The siege has also triggered a wave of displacement. Between September 17 and 19, at least 7,500 people fled El Fasher, most from the Abu Shouk camp, after the RSF stormed in on September 15. The RSF advanced further into the city, reaching the barracks of the SAF’s Sixth Division by September 19. The fighting has left the city’s 260,000 civilians—half of them children, according to the United Nations—trapped amid bombardment, starvation, and disease, with almost no external aid reaching them.

The RSF’s campaign in Darfur has been marked by reports of mass displacement, sexual violence, and ethnically targeted killings, especially against non-Arab groups. The Zaghawa, who form the backbone of the Joint Forces alliance supporting the army in El Fasher, have been particularly targeted, according to the United Nations and human rights groups. Refugees International has warned that "local Sudanese and international humanitarian actors on the ground warn that the same is imminent in El Fasher." Both sides in the conflict have been accused of atrocities, including ethnic cleansing, extrajudicial killings, and sexual violence against civilians, including children.

The RSF, for its part, has claimed advances in El Fasher and stated that it was evacuating "hundreds of civilians from el-Fasher," though it has provided no evidence. The group did not acknowledge the market strike on its official channels. Meanwhile, the city remains under siege, and aid agencies are struggling to reach those in need. As US Africa envoy Massad Boulos told AFP, "Hopefully, in the coming few days, we will start seeing the flow of this much-needed aid." He added, "In this case, the RSF, we’ve been talking to them, and we’ve agreed on a way to allow this humanitarian aid to go in. So it’s taking shape as we speak." Yet, for now, the reality on the ground is grim.

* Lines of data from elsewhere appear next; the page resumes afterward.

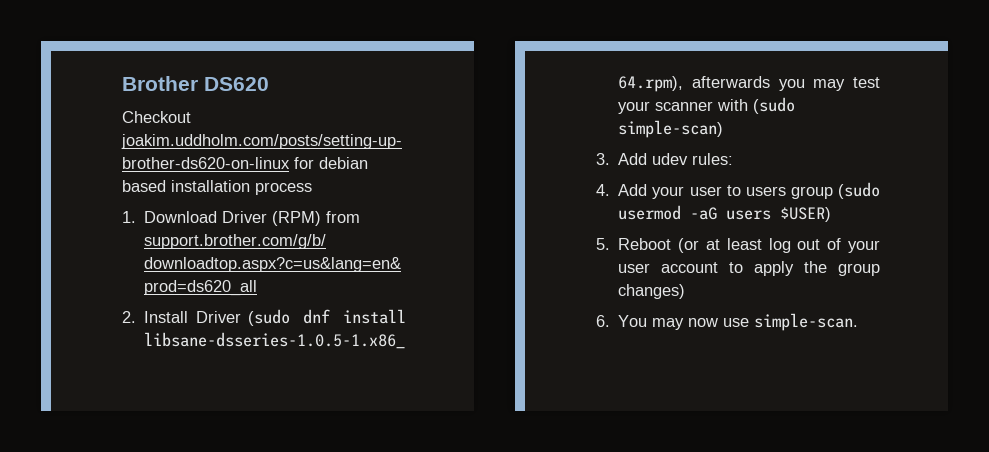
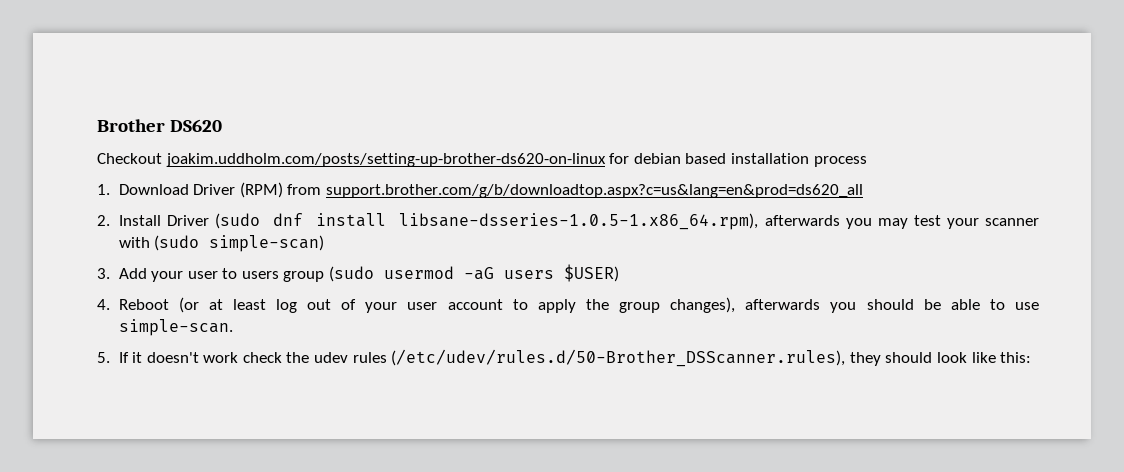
[652,153,734,165] [596,184,648,196] udev rules: // 4. Add -> (147, 273) none
[596,238,610,250] 5. -> [97,299,110,310] 4.
[618,284,686,299] [596,313,859,331] changes) // 6. You may now use simple-scan. -> [670,297,1039,313] [118,319,233,336] [97,349,1032,367] changes), afterwards you should be able to use simple-scan. // 5. If it doesn't work check the udev rules (/etc/udev/rules.d/50-Brother_DSScanner.rules), they should look like this:

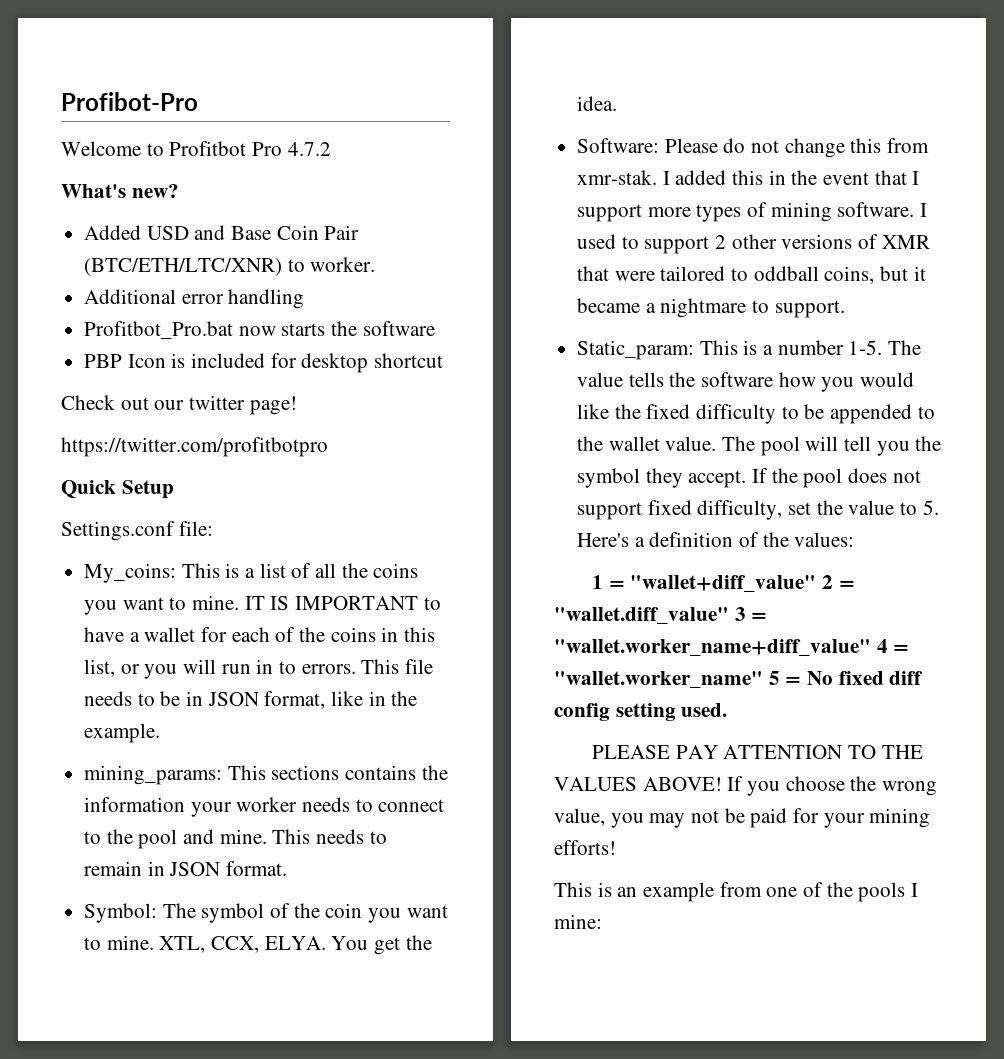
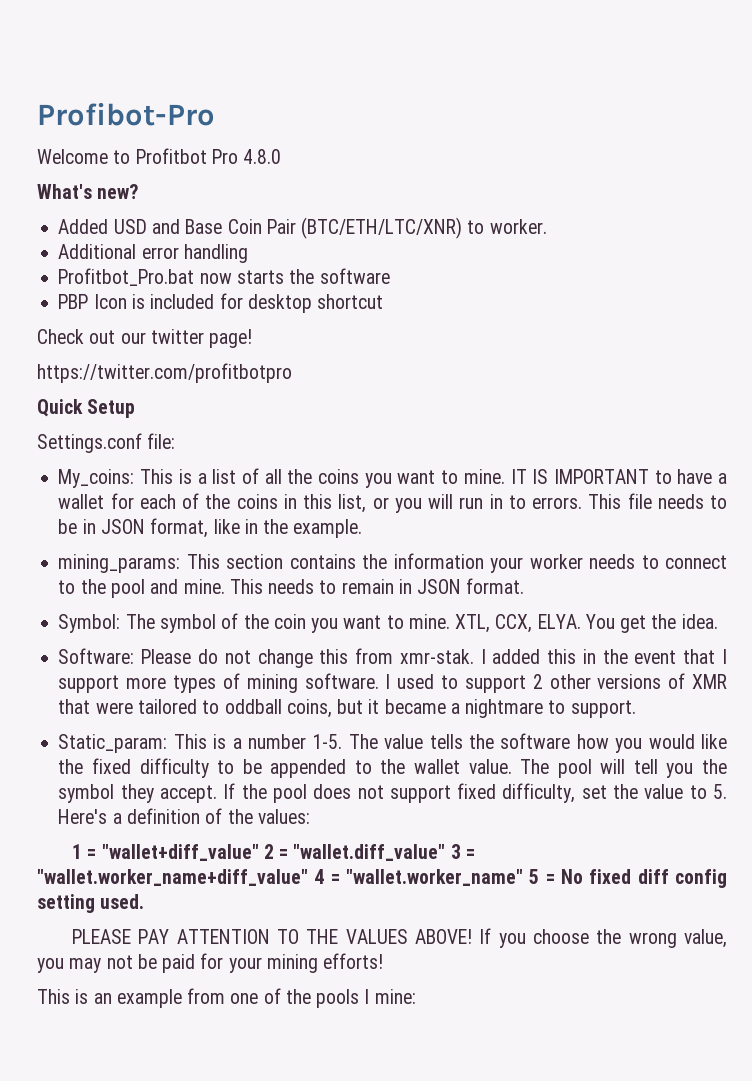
[287,142,331,156] 4.7.2 -> [243,149,282,164] 4.8.0
[271,765,340,780] sections -> [226,554,284,569] section

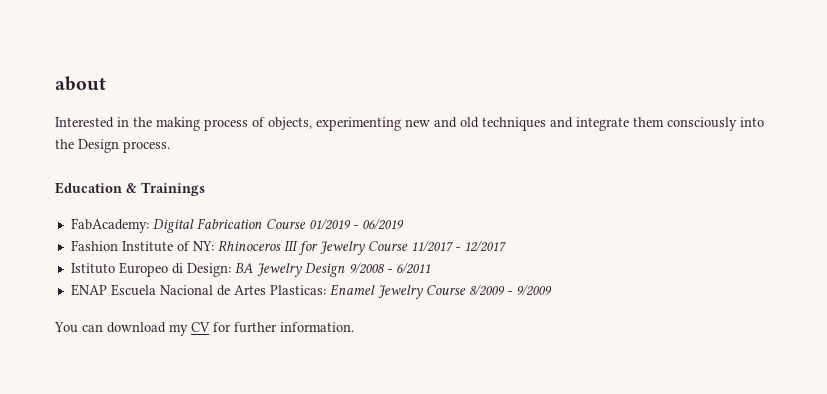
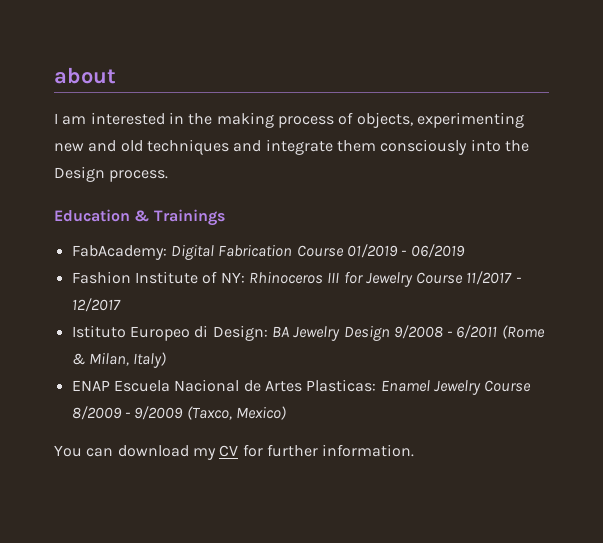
[55,117,114,128] Interested -> [54,112,165,125] I am interested
(431, 268) none -> [501,325,545,339] [71,352,167,368] (Rome & Milan, Italy)
(552, 290) none -> [186,406,286,420] (Taxco, Mexico)

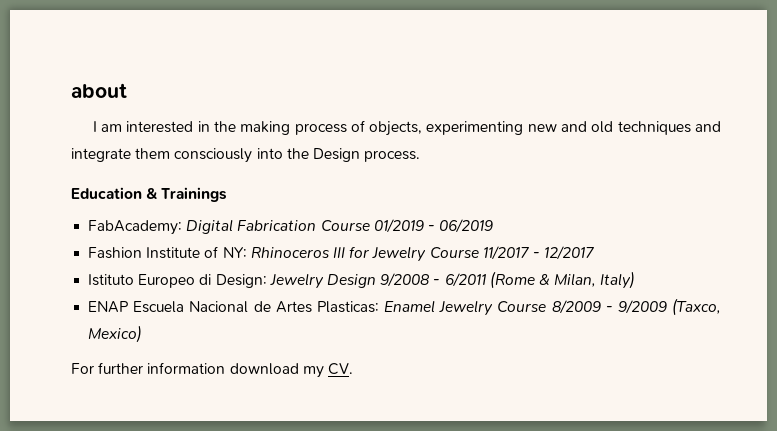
[271,326,289,337] BA -> (267, 281) none
[54,444,415,460] You can download my CV for further information. -> [71,362,353,378] For further information download my CV.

Medical workers and aid groups are sounding the alarm about the collapse of healthcare and basic services. With hospitals running out of supplies and clean water, and with famine closing in, the risks to civilians—especially children—are escalating by the day. The city’s resistance committees, activists who coordinate aid and document atrocities, have called the recent attacks part of a "brutal attack that comes in a series of countless repeated massacres" intended to "bring the city to its knees and break the will of its residents."

El Fasher’s fate hangs in the balance. If the RSF captures the city, it will control all of Darfur’s major population centers, a shift that could have dire consequences for the region’s civilians. For now, El Fasher’s residents endure, caught between warring sides, with the world watching and waiting for relief to break the siege.